Other ML crates worth watching:

  • SmartCore — another Rust ML library, similar in scope to Linfa.
  • Burn — a PyTorch-like deep learning framework in Rust.
  • Candle (by Hugging Face) — designed for efficient training and inference, with real industry backing.

🔗 Connectors and integration crates

Real-world data science doesn’t live in CSVs — it lives in databases, warehouses, and streams. Rust’s ecosystem is strong here too:

  • SQLx — async, compile-time checked queries for Postgres, MySQL, and SQLite.
  • tokio-postgres / mysql_async — lower-level async drivers.
  • arrow-flight — high-speed data transfer between systems.
  • Arrow2: In-memory columnar data format, the backbone of many Rust data tools.

For us, these crates meant we could keep Rust at the heart of the workflow, without falling back to Python or R for integration.


Community & Momentum

The most surprising part has been the community momentum.

  • Polars is already mainstream in Python and Rust circles.
  • Linfa and SmartCore are bringing ML parity closer.
  • Burn and Candle prove Rust is serious about deep learning.
  • SQLx and Arrow2 make Rust a first-class citizen in data pipelines.

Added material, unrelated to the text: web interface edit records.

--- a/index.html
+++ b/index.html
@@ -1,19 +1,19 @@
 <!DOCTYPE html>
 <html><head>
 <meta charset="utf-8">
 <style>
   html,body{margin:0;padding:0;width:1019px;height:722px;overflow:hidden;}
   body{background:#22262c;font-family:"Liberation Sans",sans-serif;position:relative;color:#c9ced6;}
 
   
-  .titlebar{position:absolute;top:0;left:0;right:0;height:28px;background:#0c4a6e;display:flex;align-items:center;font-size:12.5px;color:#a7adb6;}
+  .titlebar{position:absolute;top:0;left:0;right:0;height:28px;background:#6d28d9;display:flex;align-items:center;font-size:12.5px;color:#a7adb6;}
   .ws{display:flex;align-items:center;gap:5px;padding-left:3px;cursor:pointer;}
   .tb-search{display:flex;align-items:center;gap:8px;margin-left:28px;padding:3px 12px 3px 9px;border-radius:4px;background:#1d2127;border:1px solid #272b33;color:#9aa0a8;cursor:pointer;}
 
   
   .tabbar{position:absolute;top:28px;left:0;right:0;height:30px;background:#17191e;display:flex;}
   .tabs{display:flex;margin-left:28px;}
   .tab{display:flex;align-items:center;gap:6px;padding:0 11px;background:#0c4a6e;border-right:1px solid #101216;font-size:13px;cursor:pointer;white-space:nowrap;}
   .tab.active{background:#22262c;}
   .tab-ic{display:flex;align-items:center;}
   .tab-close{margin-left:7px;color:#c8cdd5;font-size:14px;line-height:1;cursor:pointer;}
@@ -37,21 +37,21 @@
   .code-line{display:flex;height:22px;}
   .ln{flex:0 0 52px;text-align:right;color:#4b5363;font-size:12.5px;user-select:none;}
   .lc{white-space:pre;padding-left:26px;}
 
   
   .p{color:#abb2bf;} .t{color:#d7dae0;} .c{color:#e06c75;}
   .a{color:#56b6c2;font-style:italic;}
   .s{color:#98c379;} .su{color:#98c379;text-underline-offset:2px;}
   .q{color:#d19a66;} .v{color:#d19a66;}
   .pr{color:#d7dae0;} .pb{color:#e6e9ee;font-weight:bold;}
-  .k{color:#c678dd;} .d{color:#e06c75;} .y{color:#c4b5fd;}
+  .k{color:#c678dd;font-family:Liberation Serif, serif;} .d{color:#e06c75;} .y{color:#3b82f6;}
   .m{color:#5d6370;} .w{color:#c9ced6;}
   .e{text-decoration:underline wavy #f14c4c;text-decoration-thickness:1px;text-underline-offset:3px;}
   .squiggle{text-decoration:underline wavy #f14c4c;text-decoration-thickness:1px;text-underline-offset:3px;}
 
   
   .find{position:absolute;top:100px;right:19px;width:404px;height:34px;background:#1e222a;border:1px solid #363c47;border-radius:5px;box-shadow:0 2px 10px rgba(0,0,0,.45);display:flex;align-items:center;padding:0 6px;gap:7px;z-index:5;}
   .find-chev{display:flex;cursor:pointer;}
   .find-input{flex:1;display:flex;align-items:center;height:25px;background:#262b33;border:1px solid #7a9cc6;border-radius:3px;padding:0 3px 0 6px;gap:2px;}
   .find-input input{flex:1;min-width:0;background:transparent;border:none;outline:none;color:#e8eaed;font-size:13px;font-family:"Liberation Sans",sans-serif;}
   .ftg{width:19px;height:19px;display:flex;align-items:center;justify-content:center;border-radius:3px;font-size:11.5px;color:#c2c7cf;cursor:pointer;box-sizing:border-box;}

It reminded us of Python in its early 2000s surge — still rough at the edges, but with energy and direction.


Conclusion

Our path to Rust didn’t start with curiosity about a new language. It started with something painfully practical: we needed a better way to deploy. But once we made the switch, we discovered that Rust wasn’t just a solution for deployment — it was an ecosystem taking shape, with the potential to rival what Python and R built over decades.

Rust for data science isn’t going to replace Python or R tomorrow. But the qualities that brought us to it — ease of deployment, speed, safety, and memory efficiency — are the same ones that make its ecosystem compelling.